I used to think soulmates were something people said when they wanted ordinary love to sound magical. I believed in kindness, timing, hard work, and the price of a decent pint in Dublin, but not in one person being made for another. Then I met Niamh outside Whelan’s on a wet Thursday night, both of us pretending we were fine with the rain while hiding under the same useless awning.
She was waiting for her sister. I was waiting for a taxi that kept cancelling. She noticed I had a paper bag from Hodges Figgis and asked what I was reading. I told her it was a history of Dublin, which sounded more impressive than admitting I had only bought it because the cover was nice. She laughed in a way that made me feel caught, but not embarrassed. By the time her sister arrived, we had missed two taxis, shared chips from Camden Street, and argued about whether the best walk in the city was along the canal or out to Poolbeg. She said, “You’re wrong, but you seem harmless.” That was our beginning.
For the first year, I kept waiting for the strangeness to wear off. I had been in love before, but this was different in small, annoying ways. Niamh remembered everything. She remembered how I took tea, which songs made me quiet, and that I hated being asked if I was okay when I obviously wasn’t. She never tried to fix my bad moods. She just put on her coat and made me walk with her, sometimes through St Stephen’s Green, sometimes down by the Liffey, sometimes all the way to Sandymount Strand where the city looked softer and less sure of itself.

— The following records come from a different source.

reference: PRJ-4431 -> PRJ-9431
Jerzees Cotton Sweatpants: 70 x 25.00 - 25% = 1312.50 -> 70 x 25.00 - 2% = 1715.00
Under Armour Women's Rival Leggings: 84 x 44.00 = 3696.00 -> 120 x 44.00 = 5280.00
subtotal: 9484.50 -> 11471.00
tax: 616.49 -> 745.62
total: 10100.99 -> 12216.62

She was a primary school teacher in Drumcondra, and she had that rare gift of making every child feel like the most important person in the room. Adults, too. My father had never warmed easily to anyone, but she had him telling stories about his first job in Ringsend within ten minutes of meeting him. My mother used to say, “That girl has light coming out of her,” and I would roll my eyes, because Irish families can make praise sound like a diagnosis. But she was right.

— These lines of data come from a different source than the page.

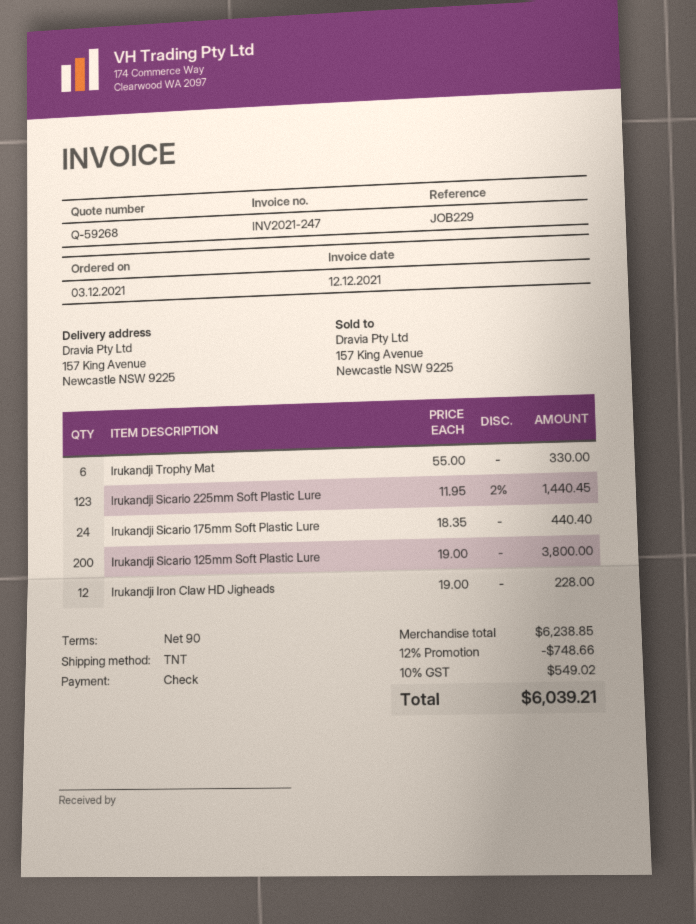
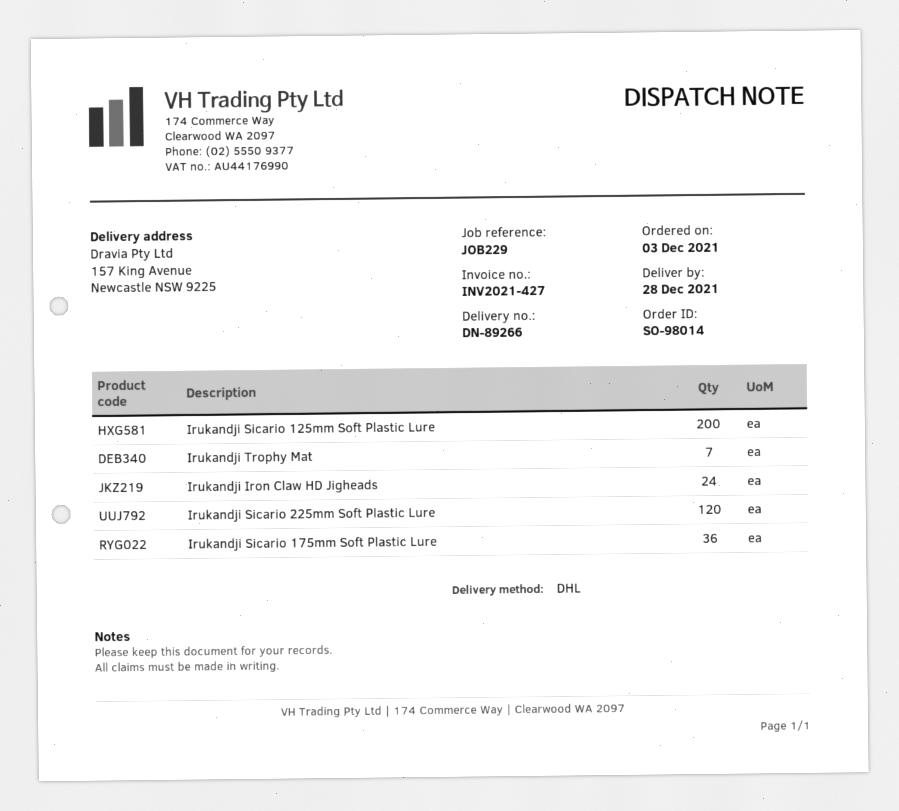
invoice number: INV2021-247 -> INV2021-427
shipping method: TNT -> DHL
Irukandji Trophy Mat: 6 -> 7
Irukandji Sicario 225mm Soft Plastic Lure: 123 -> 120
Irukandji Sicario 175mm Soft Plastic Lure: 24 -> 36
Irukandji Iron Claw HD Jigheads: 12 -> 24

We got engaged in Phoenix Park, not in a dramatic way. I had planned to do it near the Wellington Monument with a speech, but a dog stole one of our sandwiches, Niamh chased it for half a minute, and I started laughing so hard that the ring box fell out of my pocket. She saw it before I said anything. “Is that for me or the dog?” she asked. I asked her properly with mud on my jeans and tears already in my eyes. She said yes, then told me I was lucky she liked chaotic men.
We had ten months of planning a wedding we both pretended not to care about. We argued over bands, table plans, and whether my cousin Declan could be trusted near an open bar. Then, one Tuesday in February, Niamh fainted in her classroom. At first, everyone said it was exhaustion. Teachers are always exhausted. But the scans found something in her brain that had no business being there.

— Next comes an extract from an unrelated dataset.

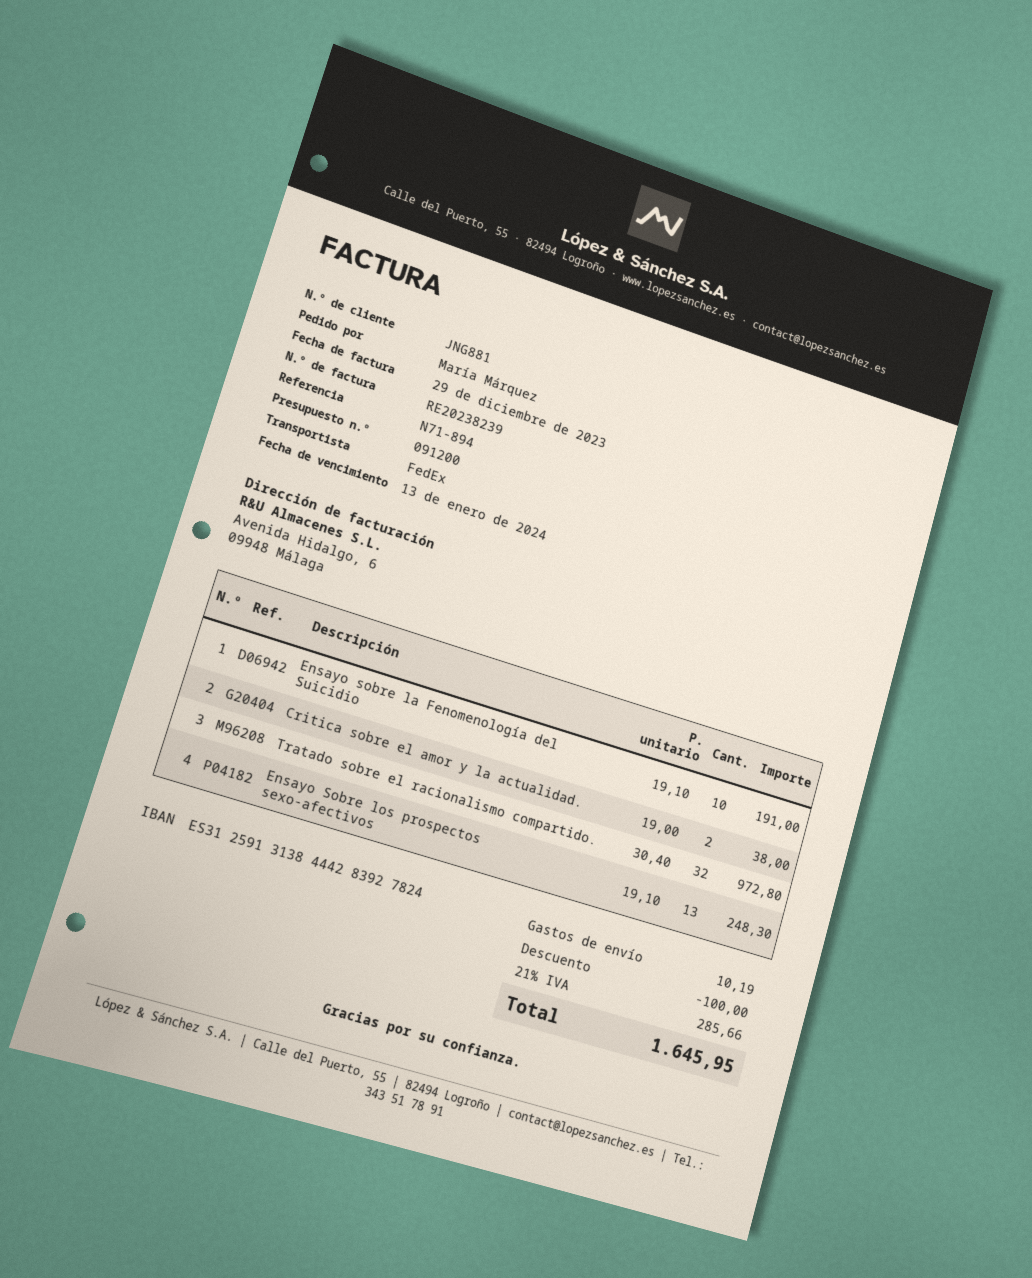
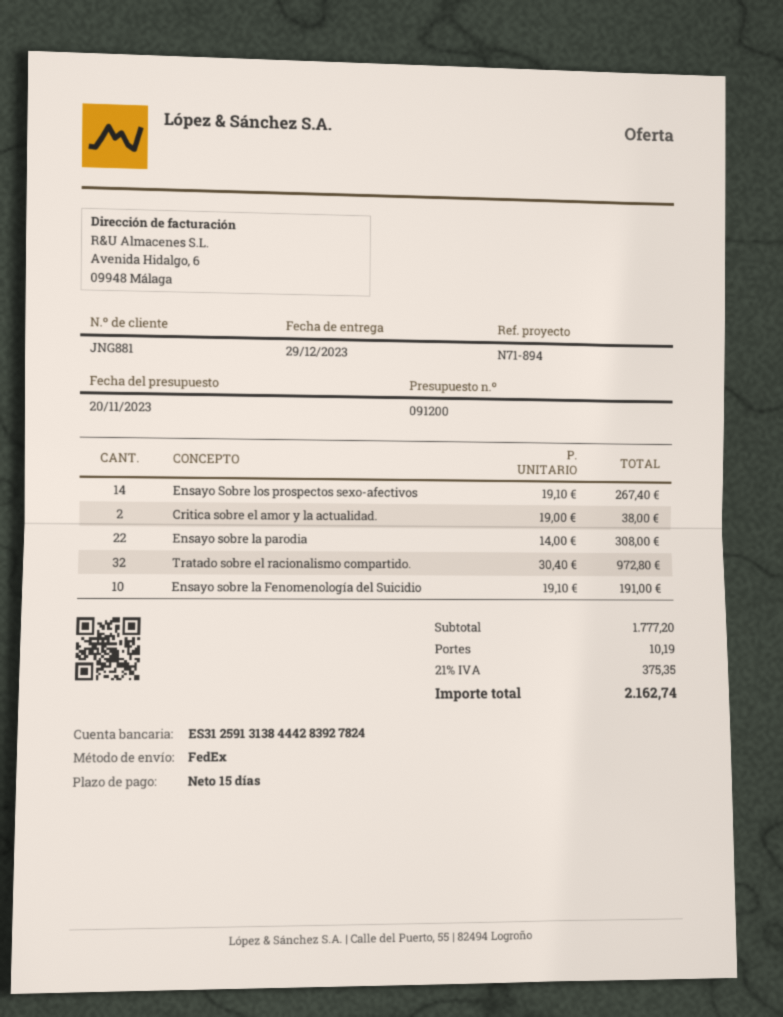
Ensayo Sobre los prospectos sexo-afectivos: 13 x 19.10 = 248.30 -> 14 x 19.10 = 267.40
Ensayo sobre la parodia: none -> 22 x 14.00 = 308.00
discount: 100.00 -> none
tax: 21% = 285.66 -> 21% = 375.35
total: 1645.95 -> 2162.74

I remember the consultant’s room in Beaumont Hospital more clearly than I remember my own kitchen. The grey chair. The box of tissues placed too neatly. Niamh’s hand in mine, warm and steady, while mine went cold. She asked questions I couldn’t have formed. Treatment, time, options. I stared at her profile and thought, stupidly, that this could not be happening because we had already ordered invitations.
For seven months, our world became appointments, tablets, lifts from family, and quiet bargains made in the dark. She lost her hair and made better jokes than anyone else about it. She kept teaching when she could, sending little voice notes to her class when she couldn’t. I became a man who knew hospital parking rules, medication schedules, and the exact kind of soup she could manage on bad days. People called me strong. I wasn’t. I was terrified all the time. Niamh was the strong one, not because she wasn’t afraid, but because she kept loving people while she was.